* Task item: Word for word, transcribe all of the records.
::: Data supplied :::
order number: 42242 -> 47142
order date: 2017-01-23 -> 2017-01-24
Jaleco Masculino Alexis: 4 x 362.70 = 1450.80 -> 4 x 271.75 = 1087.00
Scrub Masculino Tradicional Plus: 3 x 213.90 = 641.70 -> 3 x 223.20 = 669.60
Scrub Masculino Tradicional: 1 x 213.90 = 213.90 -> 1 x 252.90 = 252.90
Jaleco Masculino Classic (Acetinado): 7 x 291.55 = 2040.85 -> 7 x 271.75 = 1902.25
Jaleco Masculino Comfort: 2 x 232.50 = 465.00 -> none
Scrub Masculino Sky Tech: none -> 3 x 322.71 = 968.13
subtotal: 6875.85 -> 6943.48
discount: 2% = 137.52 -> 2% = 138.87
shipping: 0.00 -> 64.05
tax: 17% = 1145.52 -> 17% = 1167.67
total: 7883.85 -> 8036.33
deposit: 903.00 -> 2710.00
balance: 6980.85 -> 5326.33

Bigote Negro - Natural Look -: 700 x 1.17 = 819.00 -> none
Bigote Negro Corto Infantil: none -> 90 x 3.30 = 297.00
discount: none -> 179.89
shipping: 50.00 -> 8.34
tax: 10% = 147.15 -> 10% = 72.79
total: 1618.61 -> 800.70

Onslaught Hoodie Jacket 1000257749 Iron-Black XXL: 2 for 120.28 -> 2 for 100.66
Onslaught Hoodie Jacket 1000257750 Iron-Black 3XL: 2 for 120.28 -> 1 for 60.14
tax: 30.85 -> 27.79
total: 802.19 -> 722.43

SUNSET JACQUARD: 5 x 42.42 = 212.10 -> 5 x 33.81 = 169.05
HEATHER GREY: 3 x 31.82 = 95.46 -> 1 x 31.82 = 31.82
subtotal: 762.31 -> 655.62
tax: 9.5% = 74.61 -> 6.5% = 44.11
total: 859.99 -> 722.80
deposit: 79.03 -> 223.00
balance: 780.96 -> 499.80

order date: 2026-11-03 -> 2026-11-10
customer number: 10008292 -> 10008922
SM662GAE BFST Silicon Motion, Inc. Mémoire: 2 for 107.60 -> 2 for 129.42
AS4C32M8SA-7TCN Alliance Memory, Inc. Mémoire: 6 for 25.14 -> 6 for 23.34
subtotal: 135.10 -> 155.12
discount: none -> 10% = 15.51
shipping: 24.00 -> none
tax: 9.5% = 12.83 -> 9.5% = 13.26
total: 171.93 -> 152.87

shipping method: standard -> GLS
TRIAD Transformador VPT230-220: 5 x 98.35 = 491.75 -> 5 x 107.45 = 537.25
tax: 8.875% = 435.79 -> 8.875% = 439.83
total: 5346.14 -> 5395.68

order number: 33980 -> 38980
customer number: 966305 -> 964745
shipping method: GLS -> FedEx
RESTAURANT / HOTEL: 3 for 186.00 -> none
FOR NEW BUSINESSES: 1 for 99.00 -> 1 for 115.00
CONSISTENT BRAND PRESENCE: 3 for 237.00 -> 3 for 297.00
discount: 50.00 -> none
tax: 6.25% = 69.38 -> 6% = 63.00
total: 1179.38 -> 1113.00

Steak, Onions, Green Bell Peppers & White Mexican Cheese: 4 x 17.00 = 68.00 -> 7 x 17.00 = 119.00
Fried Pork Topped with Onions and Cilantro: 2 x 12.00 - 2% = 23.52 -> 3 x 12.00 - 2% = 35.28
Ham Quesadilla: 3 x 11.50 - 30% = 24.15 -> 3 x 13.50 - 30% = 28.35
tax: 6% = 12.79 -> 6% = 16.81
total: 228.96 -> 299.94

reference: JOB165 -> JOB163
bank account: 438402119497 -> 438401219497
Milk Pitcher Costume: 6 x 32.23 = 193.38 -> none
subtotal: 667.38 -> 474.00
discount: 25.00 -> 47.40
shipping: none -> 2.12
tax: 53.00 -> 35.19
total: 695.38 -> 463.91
:::
* Response below:
order number: 42242 -> 47142
order date: 2017-01-23 -> 2017-01-24
Jaleco Masculino Alexis: 4 x 362.70 = 1450.80 -> 4 x 271.75 = 1087.00
Scrub Masculino Tradicional Plus: 3 x 213.90 = 641.70 -> 3 x 223.20 = 669.60
Scrub Masculino Tradicional: 1 x 213.90 = 213.90 -> 1 x 252.90 = 252.90
Jaleco Masculino Classic (Acetinado): 7 x 291.55 = 2040.85 -> 7 x 271.75 = 1902.25
Jaleco Masculino Comfort: 2 x 232.50 = 465.00 -> none
Scrub Masculino Sky Tech: none -> 3 x 322.71 = 968.13
subtotal: 6875.85 -> 6943.48
discount: 2% = 137.52 -> 2% = 138.87
shipping: 0.00 -> 64.05
tax: 17% = 1145.52 -> 17% = 1167.67
total: 7883.85 -> 8036.33
deposit: 903.00 -> 2710.00
balance: 6980.85 -> 5326.33

Bigote Negro - Natural Look -: 700 x 1.17 = 819.00 -> none
Bigote Negro Corto Infantil: none -> 90 x 3.30 = 297.00
discount: none -> 179.89
shipping: 50.00 -> 8.34
tax: 10% = 147.15 -> 10% = 72.79
total: 1618.61 -> 800.70

Onslaught Hoodie Jacket 1000257749 Iron-Black XXL: 2 for 120.28 -> 2 for 100.66
Onslaught Hoodie Jacket 1000257750 Iron-Black 3XL: 2 for 120.28 -> 1 for 60.14
tax: 30.85 -> 27.79
total: 802.19 -> 722.43

SUNSET JACQUARD: 5 x 42.42 = 212.10 -> 5 x 33.81 = 169.05
HEATHER GREY: 3 x 31.82 = 95.46 -> 1 x 31.82 = 31.82
subtotal: 762.31 -> 655.62
tax: 9.5% = 74.61 -> 6.5% = 44.11
total: 859.99 -> 722.80
deposit: 79.03 -> 223.00
balance: 780.96 -> 499.80

order date: 2026-11-03 -> 2026-11-10
customer number: 10008292 -> 10008922
SM662GAE BFST Silicon Motion, Inc. Mémoire: 2 for 107.60 -> 2 for 129.42
AS4C32M8SA-7TCN Alliance Memory, Inc. Mémoire: 6 for 25.14 -> 6 for 23.34
subtotal: 135.10 -> 155.12
discount: none -> 10% = 15.51
shipping: 24.00 -> none
tax: 9.5% = 12.83 -> 9.5% = 13.26
total: 171.93 -> 152.87

shipping method: standard -> GLS
TRIAD Transformador VPT230-220: 5 x 98.35 = 491.75 -> 5 x 107.45 = 537.25
tax: 8.875% = 435.79 -> 8.875% = 439.83
total: 5346.14 -> 5395.68

order number: 33980 -> 38980
customer number: 966305 -> 964745
shipping method: GLS -> FedEx
RESTAURANT / HOTEL: 3 for 186.00 -> none
FOR NEW BUSINESSES: 1 for 99.00 -> 1 for 115.00
CONSISTENT BRAND PRESENCE: 3 for 237.00 -> 3 for 297.00
discount: 50.00 -> none
tax: 6.25% = 69.38 -> 6% = 63.00
total: 1179.38 -> 1113.00

Steak, Onions, Green Bell Peppers & White Mexican Cheese: 4 x 17.00 = 68.00 -> 7 x 17.00 = 119.00
Fried Pork Topped with Onions and Cilantro: 2 x 12.00 - 2% = 23.52 -> 3 x 12.00 - 2% = 35.28
Ham Quesadilla: 3 x 11.50 - 30% = 24.15 -> 3 x 13.50 - 30% = 28.35
tax: 6% = 12.79 -> 6% = 16.81
total: 228.96 -> 299.94

reference: JOB165 -> JOB163
bank account: 438402119497 -> 438401219497
Milk Pitcher Costume: 6 x 32.23 = 193.38 -> none
subtotal: 667.38 -> 474.00
discount: 25.00 -> 47.40
shipping: none -> 2.12
tax: 53.00 -> 35.19
total: 695.38 -> 463.91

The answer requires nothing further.